Training flow

I will explain along the steps in the training tab of the GUI.

step1

Set the experiment name here. You can also set here whether the model should take pitch into account. Data for each experiment is placed in /logs/experiment name/.

step2a

Loads and preprocesses audio.

load audio

If you specify a folder with audio, the audio files in that folder will be read automatically. For example, if you specify C:Users\hoge\voices, C:Users\hoge\voices\voice.mp3 will be loaded, but C:Users\hoge\voices\dir\voice.mp3 will Not loaded.

Since ffmpeg is used internally for reading audio, if the extension is supported by ffmpeg, it will be read automatically. After converting to int16 with ffmpeg, convert to float32 and normalize between -1 to 1.

denoising

The audio is smoothed by scipy's filtfilt.

Audio Split

First, the input audio is divided by detecting parts of silence that last longer than a certain period (max_sil_kept=5 seconds?). After splitting the audio on silence, split the audio every 4 seconds with an overlap of 0.3 seconds. For audio separated within 4 seconds, after normalizing the volume, convert the wav file to /logs/experiment name/0_gt_wavs and then convert it to 16k sampling rate to /logs/experiment name/1_16k_wavs as a wav file.

step2b

Extract pitch

Extract pitch information from wav files.
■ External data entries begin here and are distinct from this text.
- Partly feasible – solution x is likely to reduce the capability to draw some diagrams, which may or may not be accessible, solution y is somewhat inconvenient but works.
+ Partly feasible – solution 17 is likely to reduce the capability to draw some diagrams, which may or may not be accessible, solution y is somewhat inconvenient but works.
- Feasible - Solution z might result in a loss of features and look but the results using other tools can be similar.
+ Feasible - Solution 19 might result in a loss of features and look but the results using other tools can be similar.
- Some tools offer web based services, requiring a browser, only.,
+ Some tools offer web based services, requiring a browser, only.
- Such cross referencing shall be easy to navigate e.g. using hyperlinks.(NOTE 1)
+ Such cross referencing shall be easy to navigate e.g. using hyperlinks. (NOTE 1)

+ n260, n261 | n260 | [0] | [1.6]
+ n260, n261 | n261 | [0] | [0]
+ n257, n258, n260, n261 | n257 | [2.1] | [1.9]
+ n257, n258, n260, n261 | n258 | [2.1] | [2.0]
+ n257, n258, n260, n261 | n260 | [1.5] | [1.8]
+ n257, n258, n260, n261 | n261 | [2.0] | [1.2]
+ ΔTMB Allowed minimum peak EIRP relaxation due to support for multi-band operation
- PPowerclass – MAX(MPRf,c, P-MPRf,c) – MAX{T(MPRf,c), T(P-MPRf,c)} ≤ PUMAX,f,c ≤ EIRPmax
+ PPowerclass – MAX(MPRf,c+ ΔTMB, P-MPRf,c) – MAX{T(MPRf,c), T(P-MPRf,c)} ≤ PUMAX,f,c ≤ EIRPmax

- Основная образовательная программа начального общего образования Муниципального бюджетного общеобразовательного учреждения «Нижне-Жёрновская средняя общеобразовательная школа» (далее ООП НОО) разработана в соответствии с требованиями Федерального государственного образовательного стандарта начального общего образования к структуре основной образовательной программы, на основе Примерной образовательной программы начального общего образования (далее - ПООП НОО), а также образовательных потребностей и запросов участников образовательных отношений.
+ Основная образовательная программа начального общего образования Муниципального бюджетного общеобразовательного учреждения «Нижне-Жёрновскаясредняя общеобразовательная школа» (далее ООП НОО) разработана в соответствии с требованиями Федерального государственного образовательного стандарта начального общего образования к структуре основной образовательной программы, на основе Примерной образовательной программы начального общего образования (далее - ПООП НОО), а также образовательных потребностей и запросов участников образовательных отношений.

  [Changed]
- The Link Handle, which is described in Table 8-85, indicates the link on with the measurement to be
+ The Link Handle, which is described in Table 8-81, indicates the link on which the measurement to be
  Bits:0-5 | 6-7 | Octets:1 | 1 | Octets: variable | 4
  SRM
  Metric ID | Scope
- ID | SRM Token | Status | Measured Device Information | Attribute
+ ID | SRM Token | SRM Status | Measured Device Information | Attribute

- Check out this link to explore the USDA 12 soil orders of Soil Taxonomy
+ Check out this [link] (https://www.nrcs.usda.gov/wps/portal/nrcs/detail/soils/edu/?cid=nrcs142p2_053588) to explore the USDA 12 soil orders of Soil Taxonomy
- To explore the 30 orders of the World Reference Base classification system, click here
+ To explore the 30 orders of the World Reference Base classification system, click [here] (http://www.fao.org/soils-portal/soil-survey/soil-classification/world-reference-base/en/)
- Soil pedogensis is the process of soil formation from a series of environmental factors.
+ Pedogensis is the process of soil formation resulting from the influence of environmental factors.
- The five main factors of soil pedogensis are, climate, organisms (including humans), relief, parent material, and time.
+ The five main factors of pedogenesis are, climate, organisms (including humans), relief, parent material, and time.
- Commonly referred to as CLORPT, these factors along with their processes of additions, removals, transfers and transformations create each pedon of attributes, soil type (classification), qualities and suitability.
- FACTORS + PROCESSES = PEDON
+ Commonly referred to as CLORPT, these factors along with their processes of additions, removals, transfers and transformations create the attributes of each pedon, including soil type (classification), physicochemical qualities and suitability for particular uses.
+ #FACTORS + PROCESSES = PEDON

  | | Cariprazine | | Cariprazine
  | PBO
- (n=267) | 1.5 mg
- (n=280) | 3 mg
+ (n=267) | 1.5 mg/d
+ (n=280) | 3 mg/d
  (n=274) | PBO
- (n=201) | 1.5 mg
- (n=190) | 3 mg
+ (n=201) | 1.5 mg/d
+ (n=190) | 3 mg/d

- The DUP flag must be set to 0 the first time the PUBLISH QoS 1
Extract the pitch information (=f0) using the method built into parselmouth or pyworld and save it in /logs/experiment name/2a_f0. Then logarithmically convert the pitch information to an integer between 1 and 255 and save it in /logs/experiment name/2b-f0nsf.

Extract feature_print

Convert the wav file to embedding in advance using HuBERT. Read the wav file saved in /logs/experiment name/1_16k_wavs, convert the wav file to 256-dimensional features with HuBERT, and save in npy format in /logs/experiment name/3_feature256.

step3

train the model.

Glossary for Beginners

In deep learning, the data set is divided and the learning proceeds little by little. In one model update (step), batch_size data are retrieved and predictions and error corrections are performed. Doing this once for a dataset counts as one epoch.

Therefore, the learning time is the learning time per step x (the number of data in the dataset / batch size) x the number of epochs. In general, the larger the batch size, the more stable the learning becomes (learning time per step ÷ batch size) becomes smaller, but it uses more GPU memory. GPU RAM can be checked with the nvidia-smi command. Learning can be done in a short time by increasing the batch size as much as possible according to the machine of the execution environment.

Specify pretrained model

RVC starts training the model from pretrained weights instead of from 0, so it can be trained with a small dataset. By default it loads rvc-location/pretrained/f0G40k.pth and rvc-location/pretrained/f0D40k.pth. When learning, model parameters are saved in logs/experiment name/G_{}.pth and logs/experiment name/D_{}.pth for each save_every_epoch, but by specifying this path, you can start learning. You can restart or start training from model weights learned in a different experiment.

learning index

RVC saves the HuBERT feature values used during training, and during inference, searches for feature values that are similar to the feature values used during learning to perform inference. In order to perform this search at high speed, the index is learned in advance. For index learning, we use the approximate neighborhood search library faiss. Read the feature value of /logs/experiment name/3_feature256, save the combined feature value as /logs/experiment name/total_fea.npy, and use it to learn the index /logs/experiment name Save it as /add_XXX.index.

Button description

Train model: After executing step2b, press this button to train the model.
Train feature index: After training the model, perform index learning.
One-click training: step2b, model training and feature index training all at once.